Georgia Nugent-O'Leary

Personal information
- Nationality: New Zealand
- Born: 14 August 1996 (age 29) Whanganui, New Zealand

Sport
- Country: New Zealand
- Sport: Rowing
- Event: Quad sculls

= Georgia Nugent-O'Leary =

New Zealand rower

Georgia Nugent-O'Leary (born 14 August 1996) is a New Zealand rower. She competed at the 2020 Tokyo Olympics in the quad sculls.

==Early life==
Nugent-O'Leary was born in 1996 in Whanganui. She is from Marton in the Rangitikei District. She received her schooling at Nga Tawa Diocesan School, where she started rowing in early 2012. She is studying for a Bachelor of Science with a major in food science.

==Rowing career==
Nugent-O'Leary is a member of the Aramoho Whanganui Rowing Club, which is based in the outlying suburb Whanganui of Aramoho and which is affiliated to Nga Tawa Diocesan School. In March 2013, she joined Jackie Gowler (who was at Nga Tawa Diocesan School in the same year) in the U18 double scull at the Maadi Cup held at Lake Karapiro that year. Based on that result, she was sent to August 2014 World Rowing Junior Championships in Hamburg, Germany, where the New Zealand quad scull came sixth. She relocated to Blenheim to become a member of the Central Rowing Performance Centre.
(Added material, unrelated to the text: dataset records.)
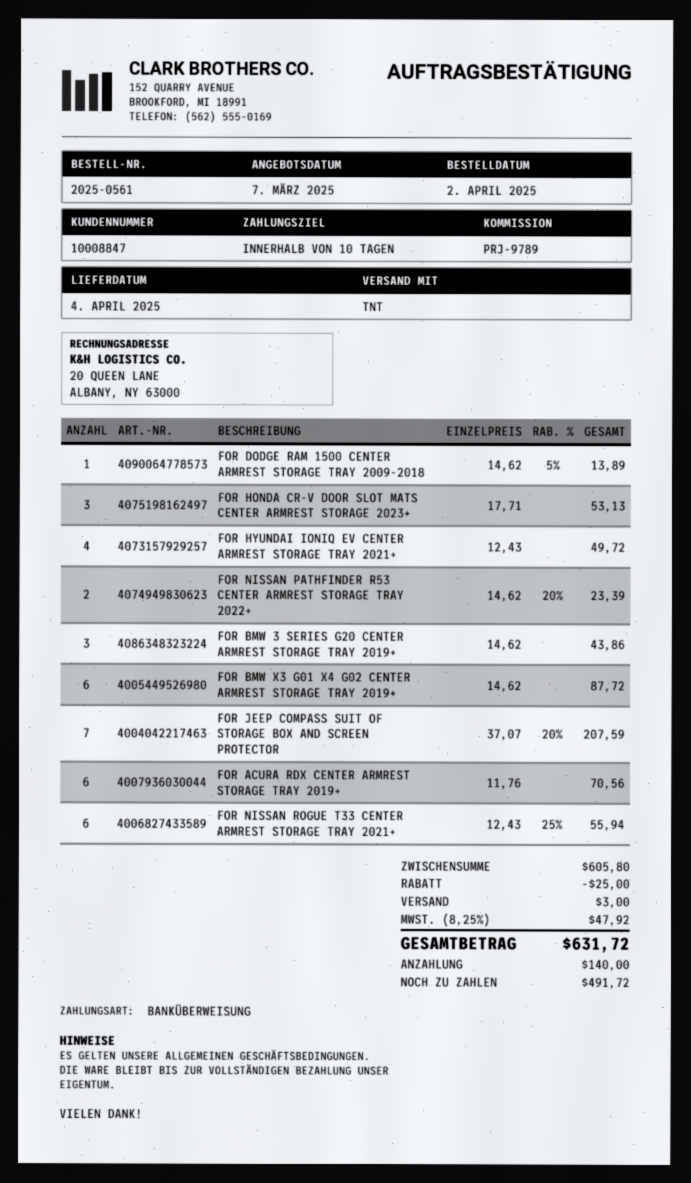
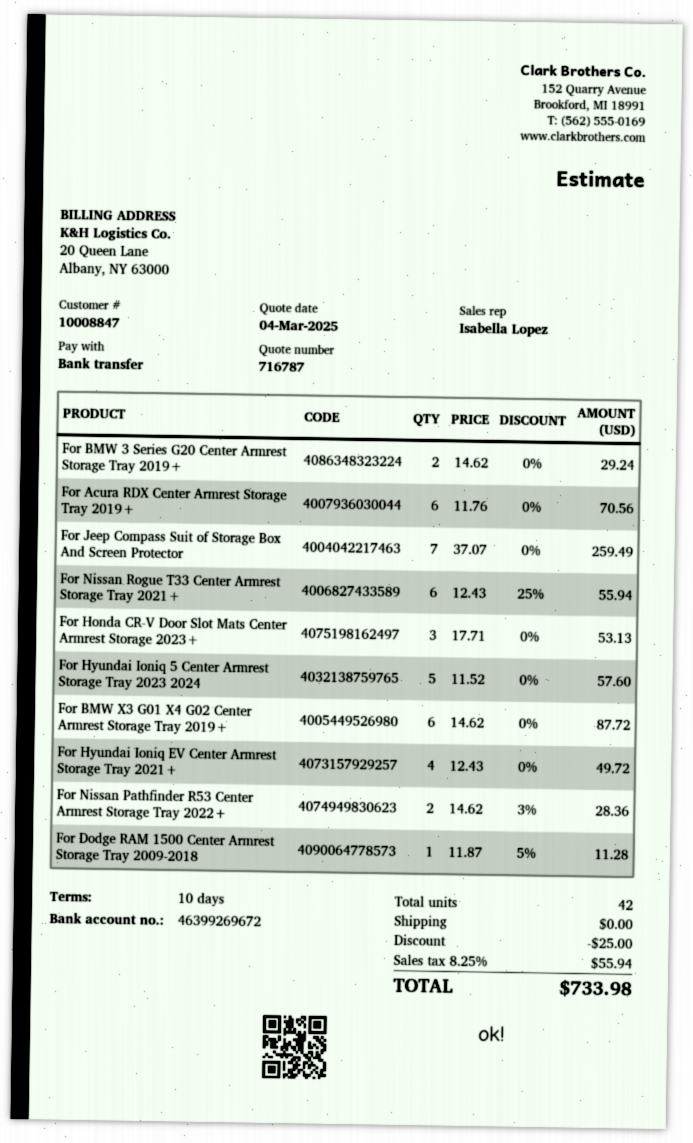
quote date: 2025-03-07 -> 2025-03-04
FOR DODGE RAM 1500 CENTER ARMREST STORAGE TRAY 2009-2018: 1 x 14.62 - 5% = 13.89 -> 1 x 11.87 - 5% = 11.28
FOR NISSAN PATHFINDER R53 CENTER ARMREST STORAGE TRAY 2022+: 2 x 14.62 - 20% = 23.39 -> 2 x 14.62 - 3% = 28.36
FOR BMW 3 SERIES G20 CENTER ARMREST STORAGE TRAY 2019+: 3 x 14.62 = 43.86 -> 2 x 14.62 = 29.24
FOR JEEP COMPASS SUIT OF STORAGE BOX AND SCREEN PROTECTOR: 7 x 37.07 - 20% = 207.59 -> 7 x 37.07 = 259.49
For Hyundai Ioniq 5 Center Armrest Storage Tray 2023 2024: none -> 5 x 11.52 = 57.60
shipping: 3.00 -> 0.00
tax: 8.25% = 47.92 -> 8.25% = 55.94
total: 631.72 -> 733.98

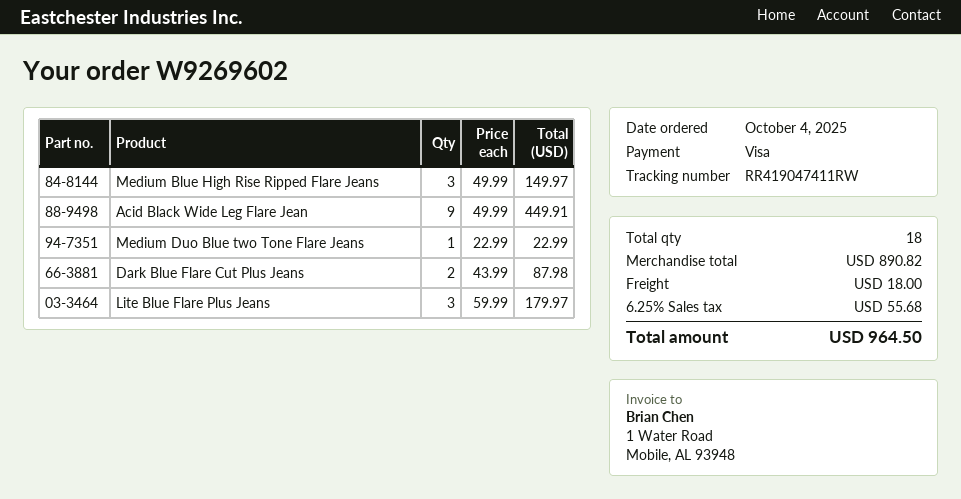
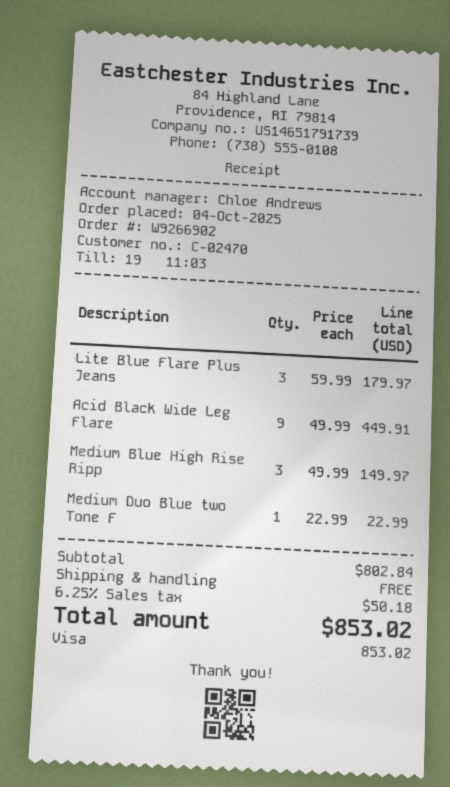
order number: W9269602 -> W9266902
Dark Blue Flare Cut Plus Jeans: 2 x 43.99 = 87.98 -> none
subtotal: 890.82 -> 802.84
shipping: 18.00 -> 0.00
tax: 6.25% = 55.68 -> 6.25% = 50.18
total: 964.50 -> 853.02

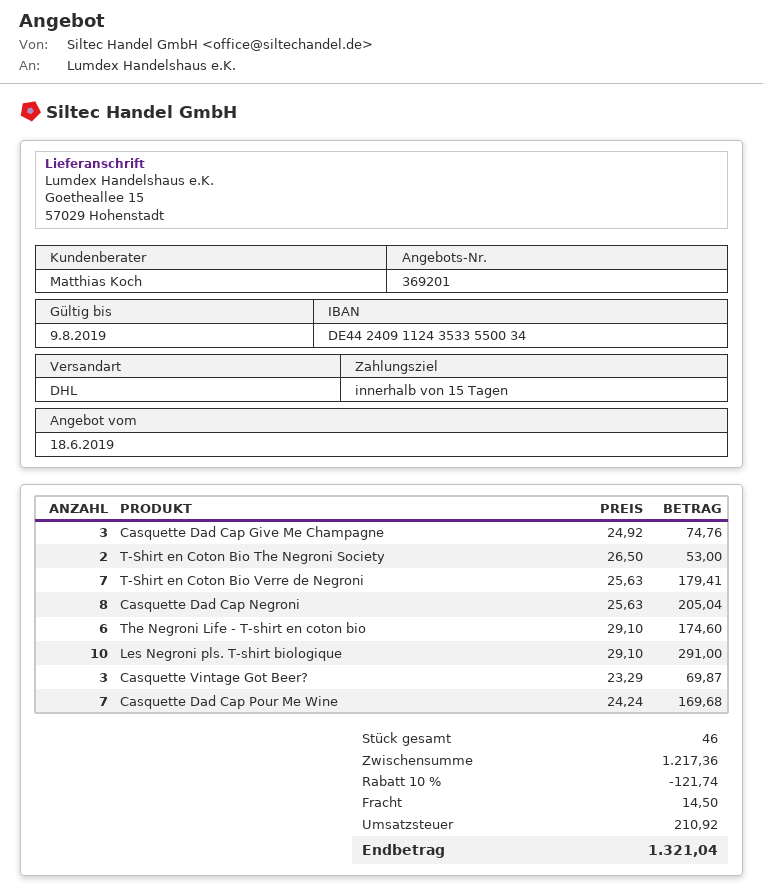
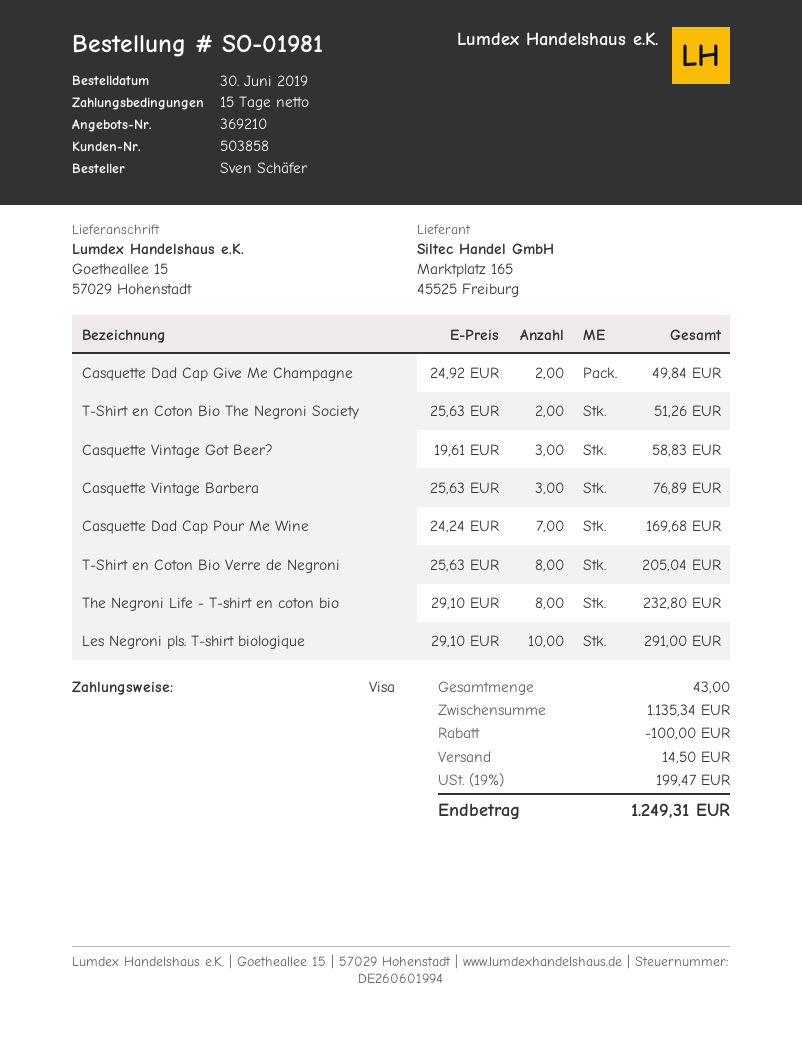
quote number: 369201 -> 369210
Casquette Dad Cap Give Me Champagne: 3 x 24.92 = 74.76 -> 2 x 24.92 = 49.84
T-Shirt en Coton Bio The Negroni Society: 2 x 26.50 = 53.00 -> 2 x 25.63 = 51.26
T-Shirt en Coton Bio Verre de Negroni: 7 x 25.63 = 179.41 -> 8 x 25.63 = 205.04
Casquette Dad Cap Negroni: 8 x 25.63 = 205.04 -> none
The Negroni Life - T-shirt en coton bio: 6 x 29.10 = 174.60 -> 8 x 29.10 = 232.80
Casquette Vintage Got Beer?: 3 x 23.29 = 69.87 -> 3 x 19.61 = 58.83
Casquette Vintage Barbera: none -> 3 x 25.63 = 76.89
total quantity: 46 -> 43
subtotal: 1217.36 -> 1135.34
discount: 121.74 -> 100.00
tax: 210.92 -> 199.47
total: 1321.04 -> 1249.31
During 2015, Nugent-O'Leary rowed with Davina Waddy from Christchurch in the coxless pair. In 2016, she made the team for the U23 women's eight. At the 2016 World Rowing U23 Championships in Rotterdam, Netherlands, the team came fourth, beaten by the Russian team for the bronze medal by just 0.31 seconds. She was invited to join the 2016/17 summer squad but in the second week of training, she crashed on her bike, broke an arm and received a concussion that sustained itself for a long time. This crash forced an 18-month retirement from rowing.

Returning to rowing in 2018 at the Aramoho Whanganui Rowing Club, she competed in the February 2018 National Championships where she won silver in the senior single scull, beaten for the title by Veronica Wall. In 2019, she once again trained at the Central Rowing Performance Centre. At the February 2019 National Championships, she competed in three senior boat classes. She came fourth in the double scull (with Ruby Willis), won silver with the quad scull (with Willis, Nicola Baker and Kirstyn Goodger), and took out the national title with the eight. During 2019, she moved to Cambridge where most of New Zealand's elite rowers are based.

At the February 2020 National Championships, she competed in the single scull and double scull (with Sophie MacKenzie) and came fifth in both boat classes. This was her last competition before the country went into lockdown due to the COVID-19 pandemic and the Olympic Games got delayed by 12 months.

At the beginning of February 2021, Nugent-O'Leary was announced as part of the Rowing NZ elite team as part of the quad scull. Later that same month at the 2021 National Championships, she competed in four boat classes. In the cox scull, she came fifth. With the eight, she won bronze and with the double scull (with Ruby Tew), she won silver. With the coxless four (alongside Jackie Gowler, Kerri Gowler, and Phoebe Collier), she gained her second national title. When the Olympic rowing team for the Tokyo Olympics got nominated in June 2021, Nugent-O'Leary was confirmed for the quad scull team.